Web document revisions:
▬▬▬▬▬▬▬▬▬▬
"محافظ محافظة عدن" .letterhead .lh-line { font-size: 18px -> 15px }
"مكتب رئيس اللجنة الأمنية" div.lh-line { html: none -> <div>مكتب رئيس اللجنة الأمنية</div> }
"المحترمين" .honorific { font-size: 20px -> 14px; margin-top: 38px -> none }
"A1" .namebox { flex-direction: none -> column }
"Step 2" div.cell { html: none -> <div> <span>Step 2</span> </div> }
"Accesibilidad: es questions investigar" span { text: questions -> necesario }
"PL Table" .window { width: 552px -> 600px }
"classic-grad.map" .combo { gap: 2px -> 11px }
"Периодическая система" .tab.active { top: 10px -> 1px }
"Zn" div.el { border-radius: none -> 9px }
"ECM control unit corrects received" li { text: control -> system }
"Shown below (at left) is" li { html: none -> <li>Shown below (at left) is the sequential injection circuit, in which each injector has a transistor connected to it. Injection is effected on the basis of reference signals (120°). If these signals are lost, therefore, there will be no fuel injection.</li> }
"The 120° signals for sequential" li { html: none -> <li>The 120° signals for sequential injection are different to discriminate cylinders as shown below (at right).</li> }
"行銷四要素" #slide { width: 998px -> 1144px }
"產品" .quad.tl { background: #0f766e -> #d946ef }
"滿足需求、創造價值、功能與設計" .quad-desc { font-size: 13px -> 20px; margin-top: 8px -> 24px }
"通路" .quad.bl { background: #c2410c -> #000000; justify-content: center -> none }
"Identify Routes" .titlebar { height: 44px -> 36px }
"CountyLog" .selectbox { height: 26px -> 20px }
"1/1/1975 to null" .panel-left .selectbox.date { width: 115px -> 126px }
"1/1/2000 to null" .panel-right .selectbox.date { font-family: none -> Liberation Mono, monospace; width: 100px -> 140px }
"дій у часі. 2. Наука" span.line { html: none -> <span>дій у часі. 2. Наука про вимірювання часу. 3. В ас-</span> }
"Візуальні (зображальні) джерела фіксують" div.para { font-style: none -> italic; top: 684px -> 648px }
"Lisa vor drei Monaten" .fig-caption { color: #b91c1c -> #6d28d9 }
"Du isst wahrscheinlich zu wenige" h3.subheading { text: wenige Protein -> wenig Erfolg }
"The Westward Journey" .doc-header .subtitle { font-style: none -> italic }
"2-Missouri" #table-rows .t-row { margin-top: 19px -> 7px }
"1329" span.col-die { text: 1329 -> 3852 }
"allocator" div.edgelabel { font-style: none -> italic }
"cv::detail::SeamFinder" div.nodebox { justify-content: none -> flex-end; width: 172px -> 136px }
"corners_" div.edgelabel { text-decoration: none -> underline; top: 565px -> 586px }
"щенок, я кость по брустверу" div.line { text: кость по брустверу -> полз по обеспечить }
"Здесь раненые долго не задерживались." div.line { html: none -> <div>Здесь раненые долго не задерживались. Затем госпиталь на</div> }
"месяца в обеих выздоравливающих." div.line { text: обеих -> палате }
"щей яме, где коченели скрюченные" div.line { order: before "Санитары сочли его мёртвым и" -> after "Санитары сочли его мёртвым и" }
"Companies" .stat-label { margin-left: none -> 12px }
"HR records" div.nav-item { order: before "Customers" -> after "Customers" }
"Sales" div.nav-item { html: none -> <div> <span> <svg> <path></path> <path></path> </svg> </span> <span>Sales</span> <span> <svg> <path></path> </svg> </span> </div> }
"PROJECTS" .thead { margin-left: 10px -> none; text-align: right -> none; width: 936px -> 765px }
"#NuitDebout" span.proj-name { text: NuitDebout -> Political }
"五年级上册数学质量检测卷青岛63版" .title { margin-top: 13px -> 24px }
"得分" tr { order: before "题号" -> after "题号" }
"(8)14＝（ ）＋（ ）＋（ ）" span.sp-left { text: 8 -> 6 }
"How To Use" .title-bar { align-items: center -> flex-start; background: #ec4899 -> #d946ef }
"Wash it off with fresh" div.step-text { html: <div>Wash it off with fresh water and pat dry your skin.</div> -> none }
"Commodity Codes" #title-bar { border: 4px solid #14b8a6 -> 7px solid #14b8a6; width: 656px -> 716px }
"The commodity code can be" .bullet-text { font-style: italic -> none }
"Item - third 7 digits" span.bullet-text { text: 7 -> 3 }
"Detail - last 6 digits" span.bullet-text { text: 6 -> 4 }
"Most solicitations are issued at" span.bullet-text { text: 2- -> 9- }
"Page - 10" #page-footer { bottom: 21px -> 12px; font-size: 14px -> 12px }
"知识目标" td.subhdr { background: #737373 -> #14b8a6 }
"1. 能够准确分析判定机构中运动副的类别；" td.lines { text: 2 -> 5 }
▬▬▬▬▬▬▬▬▬▬
### Task to carry out
Would you please write out the entries again exactly?

### Answer box
"محافظ محافظة عدن" .letterhead .lh-line { font-size: 18px -> 15px }
"مكتب رئيس اللجنة الأمنية" div.lh-line { html: none -> <div>مكتب رئيس اللجنة الأمنية</div> }
"المحترمين" .honorific { font-size: 20px -> 14px; margin-top: 38px -> none }
"A1" .namebox { flex-direction: none -> column }
"Step 2" div.cell { html: none -> <div> <span>Step 2</span> </div> }
"Accesibilidad: es questions investigar" span { text: questions -> necesario }
"PL Table" .window { width: 552px -> 600px }
"classic-grad.map" .combo { gap: 2px -> 11px }
"Периодическая система" .tab.active { top: 10px -> 1px }
"Zn" div.el { border-radius: none -> 9px }
"ECM control unit corrects received" li { text: control -> system }
"Shown below (at left) is" li { html: none -> <li>Shown below (at left) is the sequential injection circuit, in which each injector has a transistor connected to it. Injection is effected on the basis of reference signals (120°). If these signals are lost, therefore, there will be no fuel injection.</li> }
"The 120° signals for sequential" li { html: none -> <li>The 120° signals for sequential injection are different to discriminate cylinders as shown below (at right).</li> }
"行銷四要素" #slide { width: 998px -> 1144px }
"產品" .quad.tl { background: #0f766e -> #d946ef }
"滿足需求、創造價值、功能與設計" .quad-desc { font-size: 13px -> 20px; margin-top: 8px -> 24px }
"通路" .quad.bl { background: #c2410c -> #000000; justify-content: center -> none }
"Identify Routes" .titlebar { height: 44px -> 36px }
"CountyLog" .selectbox { height: 26px -> 20px }
"1/1/1975 to null" .panel-left .selectbox.date { width: 115px -> 126px }
"1/1/2000 to null" .panel-right .selectbox.date { font-family: none -> Liberation Mono, monospace; width: 100px -> 140px }
"дій у часі. 2. Наука" span.line { html: none -> <span>дій у часі. 2. Наука про вимірювання часу. 3. В ас-</span> }
"Візуальні (зображальні) джерела фіксують" div.para { font-style: none -> italic; top: 684px -> 648px }
"Lisa vor drei Monaten" .fig-caption { color: #b91c1c -> #6d28d9 }
"Du isst wahrscheinlich zu wenige" h3.subheading { text: wenige Protein -> wenig Erfolg }
"The Westward Journey" .doc-header .subtitle { font-style: none -> italic }
"2-Missouri" #table-rows .t-row { margin-top: 19px -> 7px }
"1329" span.col-die { text: 1329 -> 3852 }
"allocator" div.edgelabel { font-style: none -> italic }
"cv::detail::SeamFinder" div.nodebox { justify-content: none -> flex-end; width: 172px -> 136px }
"corners_" div.edgelabel { text-decoration: none -> underline; top: 565px -> 586px }
"щенок, я кость по брустверу" div.line { text: кость по брустверу -> полз по обеспечить }
"Здесь раненые долго не задерживались." div.line { html: none -> <div>Здесь раненые долго не задерживались. Затем госпиталь на</div> }
"месяца в обеих выздоравливающих." div.line { text: обеих -> палате }
"щей яме, где коченели скрюченные" div.line { order: before "Санитары сочли его мёртвым и" -> after "Санитары сочли его мёртвым и" }
"Companies" .stat-label { margin-left: none -> 12px }
"HR records" div.nav-item { order: before "Customers" -> after "Customers" }
"Sales" div.nav-item { html: none -> <div> <span> <svg> <path></path> <path></path> </svg> </span> <span>Sales</span> <span> <svg> <path></path> </svg> </span> </div> }
"PROJECTS" .thead { margin-left: 10px -> none; text-align: right -> none; width: 936px -> 765px }
"#NuitDebout" span.proj-name { text: NuitDebout -> Political }
"五年级上册数学质量检测卷青岛63版" .title { margin-top: 13px -> 24px }
"得分" tr { order: before "题号" -> after "题号" }
"(8)14＝（ ）＋（ ）＋（ ）" span.sp-left { text: 8 -> 6 }
"How To Use" .title-bar { align-items: center -> flex-start; background: #ec4899 -> #d946ef }
"Wash it off with fresh" div.step-text { html: <div>Wash it off with fresh water and pat dry your skin.</div> -> none }
"Commodity Codes" #title-bar { border: 4px solid #14b8a6 -> 7px solid #14b8a6; width: 656px -> 716px }
"The commodity code can be" .bullet-text { font-style: italic -> none }
"Item - third 7 digits" span.bullet-text { text: 7 -> 3 }
"Detail - last 6 digits" span.bullet-text { text: 6 -> 4 }
"Most solicitations are issued at" span.bullet-text { text: 2- -> 9- }
"Page - 10" #page-footer { bottom: 21px -> 12px; font-size: 14px -> 12px }
"知识目标" td.subhdr { background: #737373 -> #14b8a6 }
"1. 能够准确分析判定机构中运动副的类别；" td.lines { text: 2 -> 5 }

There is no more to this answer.